Directions
Produce a copy of every line in the records that holds the string "absolute".

(Front-end code edit data)

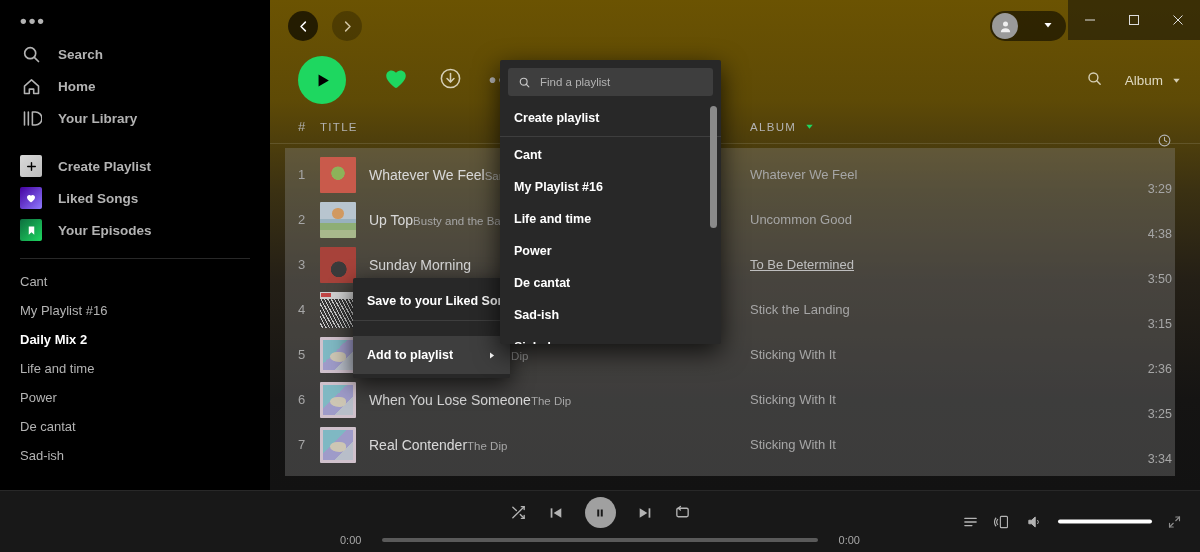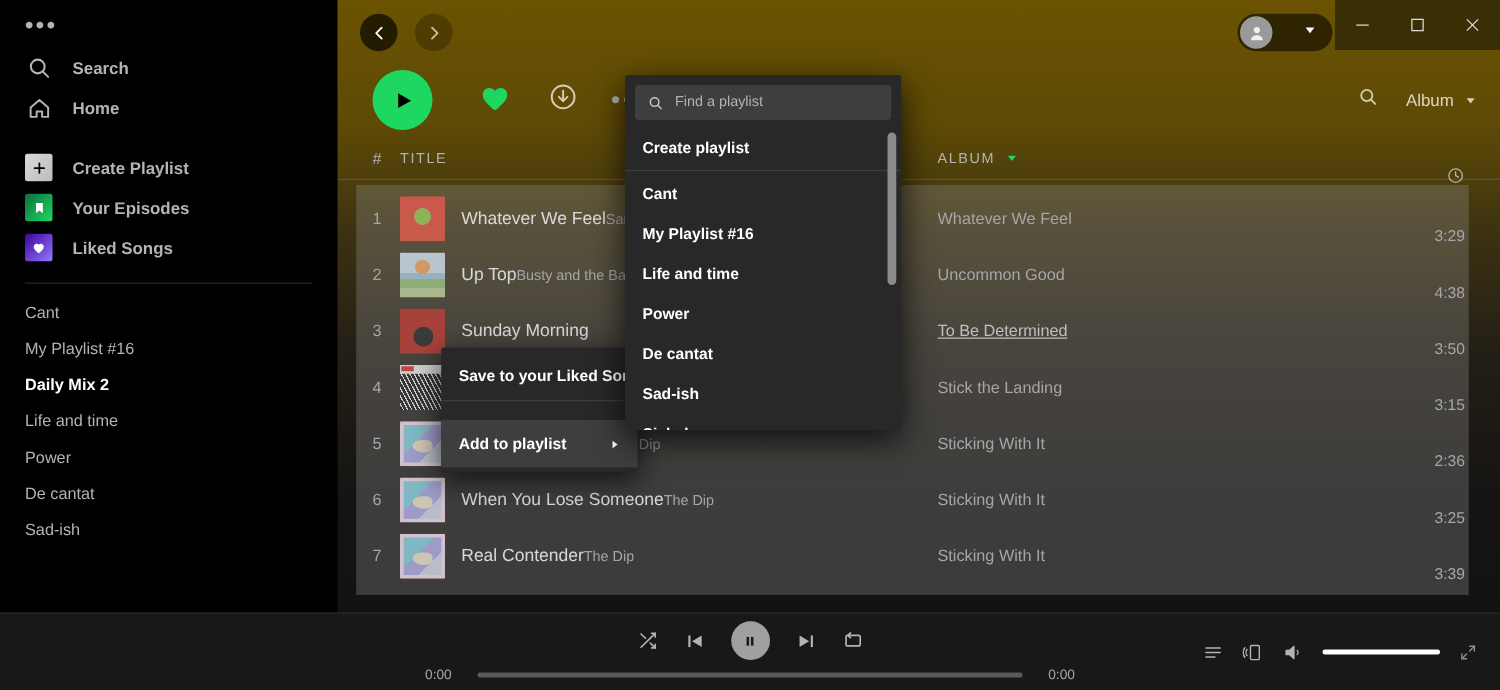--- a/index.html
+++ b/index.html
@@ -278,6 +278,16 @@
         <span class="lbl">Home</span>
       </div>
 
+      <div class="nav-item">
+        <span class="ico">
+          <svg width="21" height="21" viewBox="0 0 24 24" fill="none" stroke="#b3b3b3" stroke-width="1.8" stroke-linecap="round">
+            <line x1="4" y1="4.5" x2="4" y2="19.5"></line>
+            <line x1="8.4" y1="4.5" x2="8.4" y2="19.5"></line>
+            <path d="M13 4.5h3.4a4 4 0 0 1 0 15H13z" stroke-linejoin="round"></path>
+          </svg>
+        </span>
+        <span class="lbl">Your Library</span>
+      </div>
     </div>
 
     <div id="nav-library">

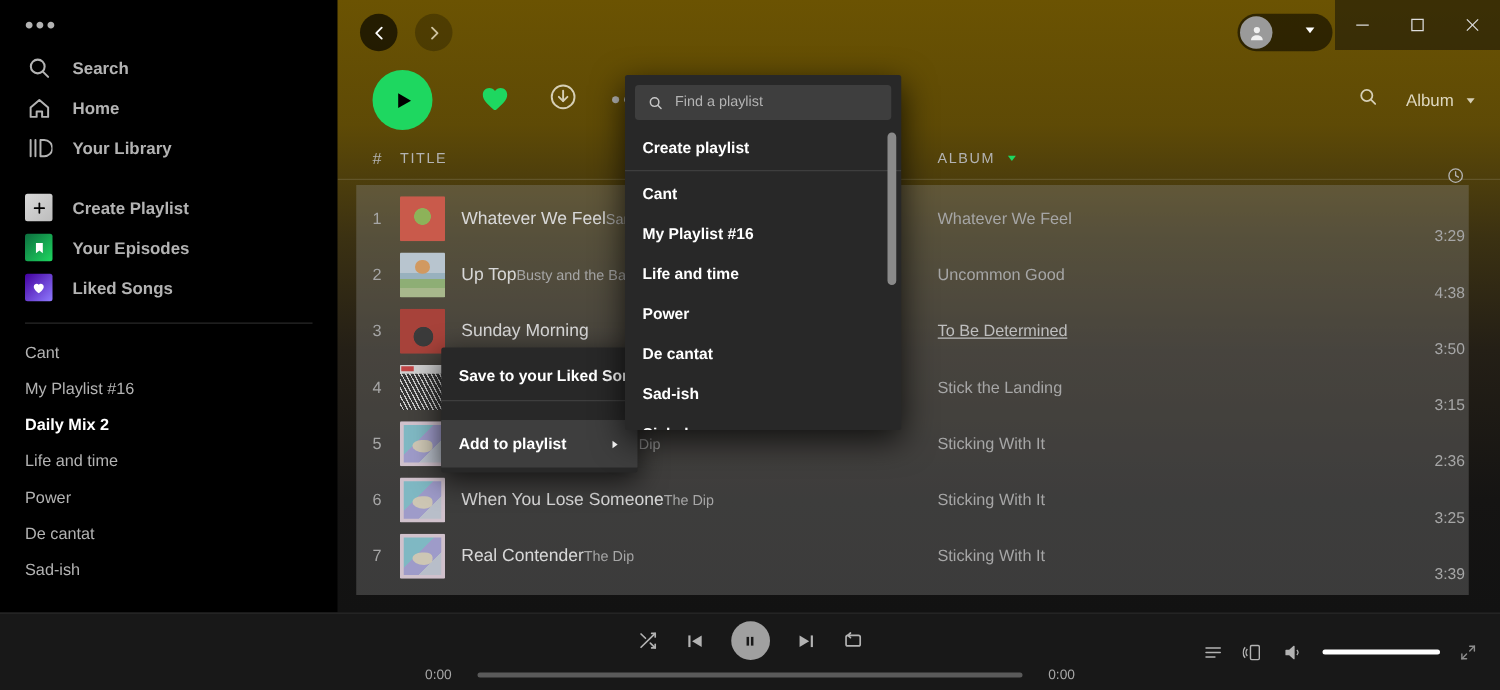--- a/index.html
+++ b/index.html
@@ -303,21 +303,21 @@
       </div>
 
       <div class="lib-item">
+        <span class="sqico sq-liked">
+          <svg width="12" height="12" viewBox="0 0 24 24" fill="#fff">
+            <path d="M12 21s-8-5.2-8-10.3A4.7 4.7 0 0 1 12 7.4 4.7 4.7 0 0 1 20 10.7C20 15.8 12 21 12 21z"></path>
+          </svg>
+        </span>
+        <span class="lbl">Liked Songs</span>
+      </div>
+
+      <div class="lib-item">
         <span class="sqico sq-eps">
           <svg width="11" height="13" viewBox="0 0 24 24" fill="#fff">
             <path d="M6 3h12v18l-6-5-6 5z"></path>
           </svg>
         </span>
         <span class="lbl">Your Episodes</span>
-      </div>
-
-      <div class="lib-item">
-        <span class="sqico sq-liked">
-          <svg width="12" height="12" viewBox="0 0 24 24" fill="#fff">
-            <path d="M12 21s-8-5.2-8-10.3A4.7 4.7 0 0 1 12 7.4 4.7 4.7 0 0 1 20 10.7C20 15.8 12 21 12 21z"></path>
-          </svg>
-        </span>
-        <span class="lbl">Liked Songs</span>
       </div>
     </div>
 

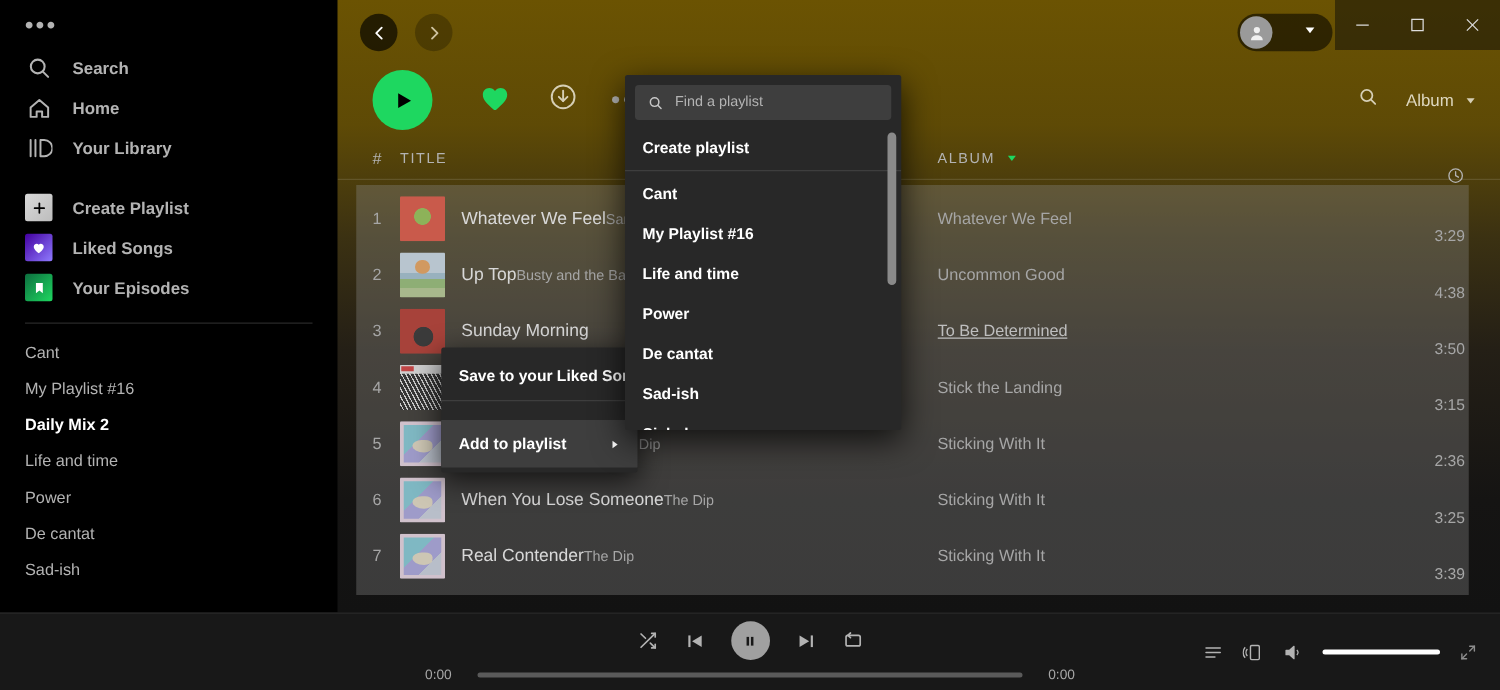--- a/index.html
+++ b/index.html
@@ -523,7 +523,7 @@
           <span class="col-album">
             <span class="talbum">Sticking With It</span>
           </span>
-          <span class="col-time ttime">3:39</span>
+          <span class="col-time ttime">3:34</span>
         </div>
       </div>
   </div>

...

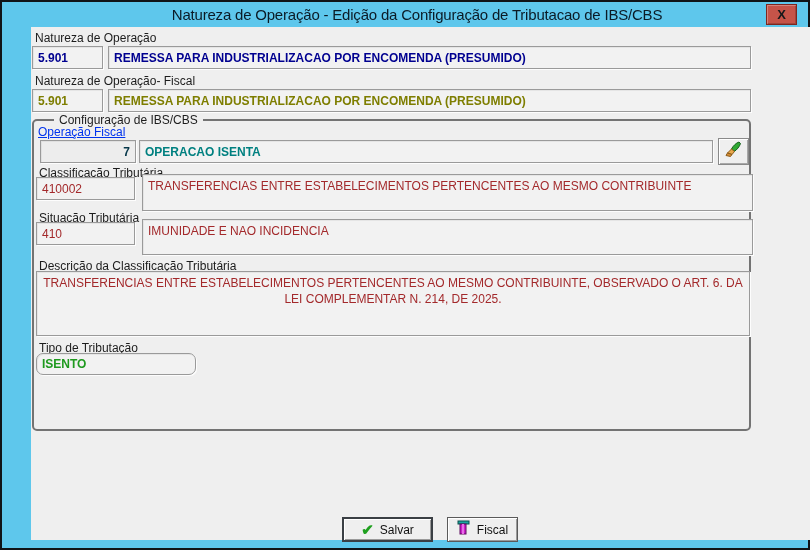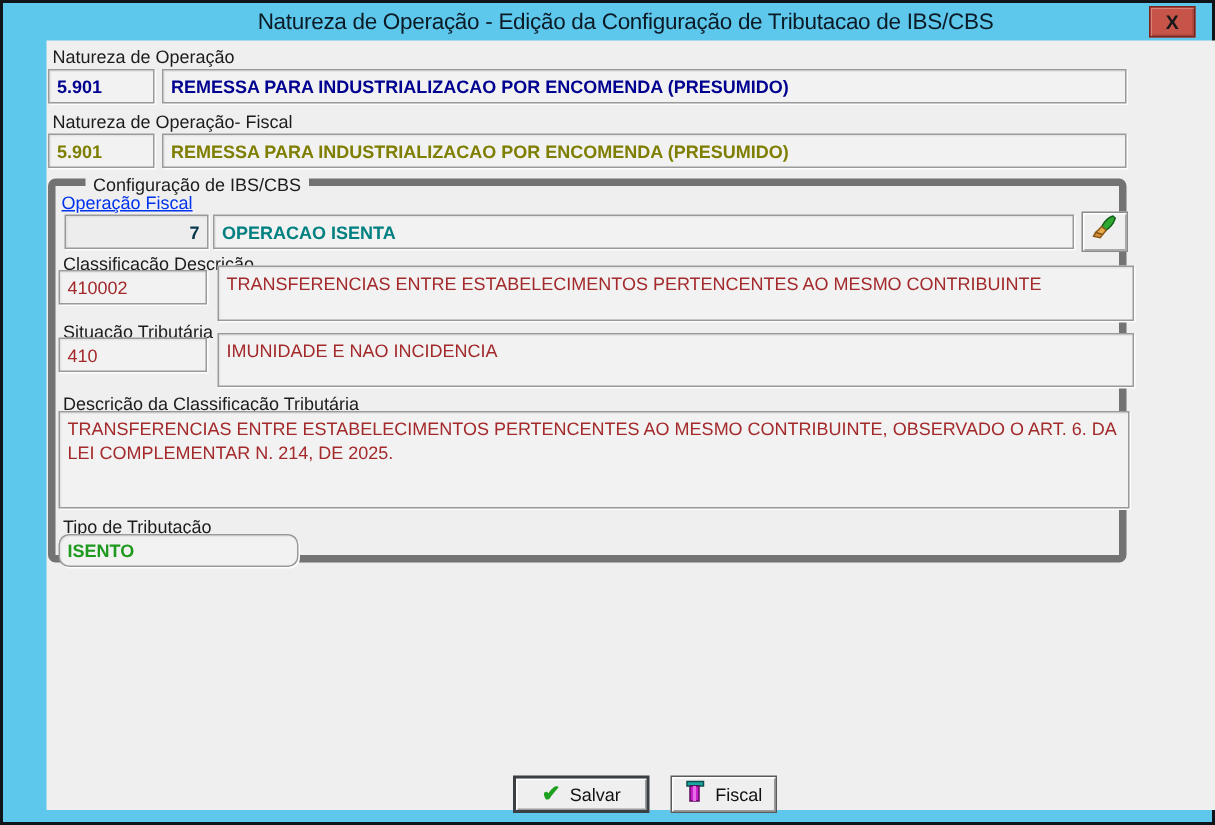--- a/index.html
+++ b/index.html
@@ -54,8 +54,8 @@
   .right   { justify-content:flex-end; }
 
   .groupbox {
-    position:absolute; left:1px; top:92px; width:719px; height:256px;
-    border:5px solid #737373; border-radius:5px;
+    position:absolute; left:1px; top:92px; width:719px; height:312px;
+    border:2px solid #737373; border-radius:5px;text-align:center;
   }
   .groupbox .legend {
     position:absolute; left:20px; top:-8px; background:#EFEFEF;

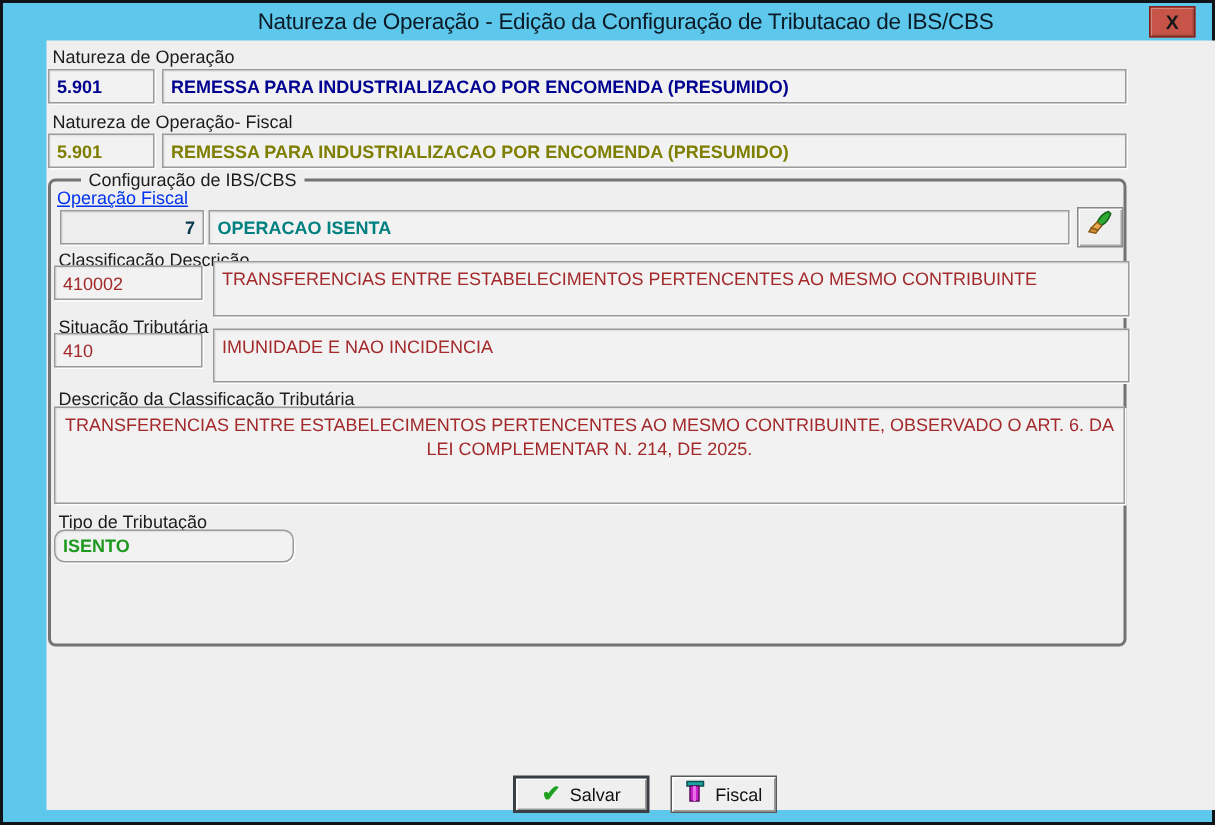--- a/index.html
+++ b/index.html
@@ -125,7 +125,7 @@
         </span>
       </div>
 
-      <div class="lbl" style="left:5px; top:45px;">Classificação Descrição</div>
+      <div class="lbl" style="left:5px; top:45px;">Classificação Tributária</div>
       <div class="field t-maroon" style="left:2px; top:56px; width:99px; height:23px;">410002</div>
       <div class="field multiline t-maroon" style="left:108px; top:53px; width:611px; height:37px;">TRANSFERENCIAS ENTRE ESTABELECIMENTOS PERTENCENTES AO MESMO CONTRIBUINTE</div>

--

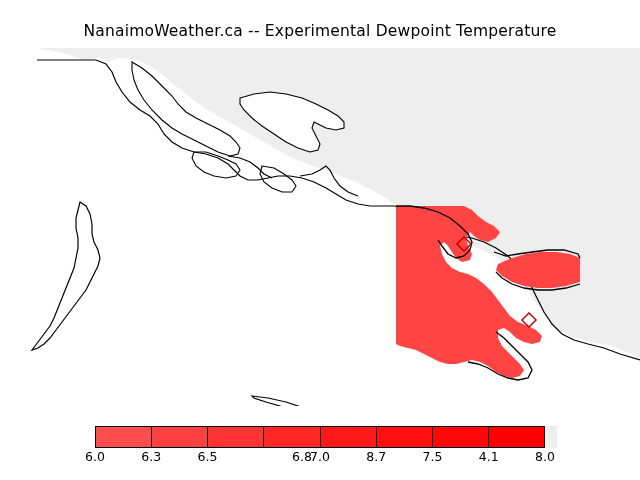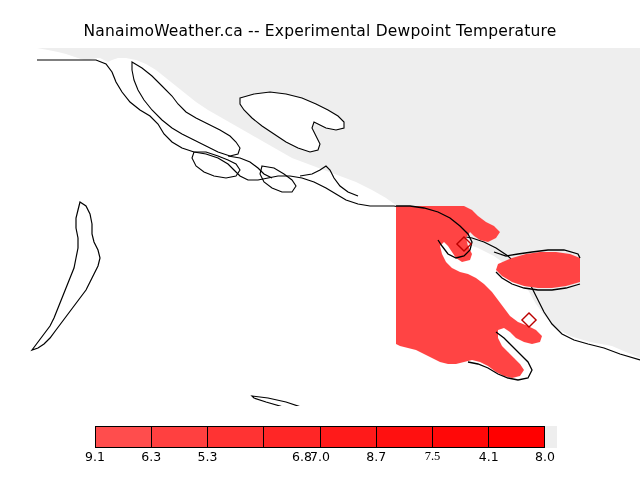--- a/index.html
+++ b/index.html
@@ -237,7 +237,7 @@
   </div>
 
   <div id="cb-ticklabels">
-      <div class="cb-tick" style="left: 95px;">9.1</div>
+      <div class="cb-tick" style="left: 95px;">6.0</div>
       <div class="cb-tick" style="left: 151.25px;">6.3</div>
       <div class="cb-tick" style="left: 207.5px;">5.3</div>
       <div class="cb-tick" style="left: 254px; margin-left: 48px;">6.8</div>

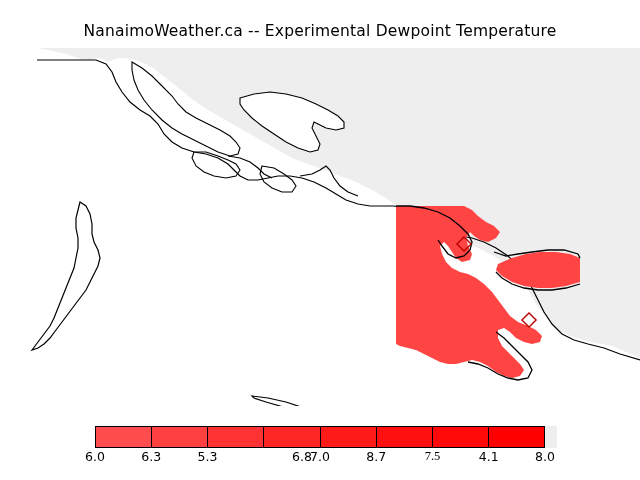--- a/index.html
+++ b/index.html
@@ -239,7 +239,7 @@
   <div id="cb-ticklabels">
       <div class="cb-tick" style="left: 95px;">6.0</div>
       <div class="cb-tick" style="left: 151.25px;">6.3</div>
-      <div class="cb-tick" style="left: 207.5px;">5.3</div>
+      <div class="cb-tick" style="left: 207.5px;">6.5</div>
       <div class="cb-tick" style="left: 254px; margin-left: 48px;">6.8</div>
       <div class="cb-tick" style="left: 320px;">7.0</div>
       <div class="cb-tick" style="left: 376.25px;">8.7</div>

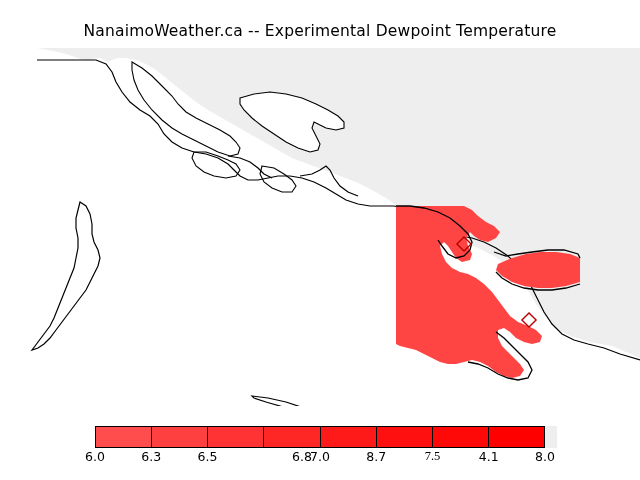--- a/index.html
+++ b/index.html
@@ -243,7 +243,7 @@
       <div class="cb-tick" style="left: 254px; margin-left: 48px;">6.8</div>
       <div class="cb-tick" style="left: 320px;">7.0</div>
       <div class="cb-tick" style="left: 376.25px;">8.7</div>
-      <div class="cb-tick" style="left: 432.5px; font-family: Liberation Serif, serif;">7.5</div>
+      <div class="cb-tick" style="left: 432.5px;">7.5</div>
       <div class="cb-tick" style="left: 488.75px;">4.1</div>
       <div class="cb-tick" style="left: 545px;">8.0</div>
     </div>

Final answer
-    position:absolute; left:1px; top:92px; width:719px; height:256px;
+    position:absolute; left:1px; top:92px; width:719px; height:312px;
     position:absolute; left:20px; top:-8px; background:#EFEFEF;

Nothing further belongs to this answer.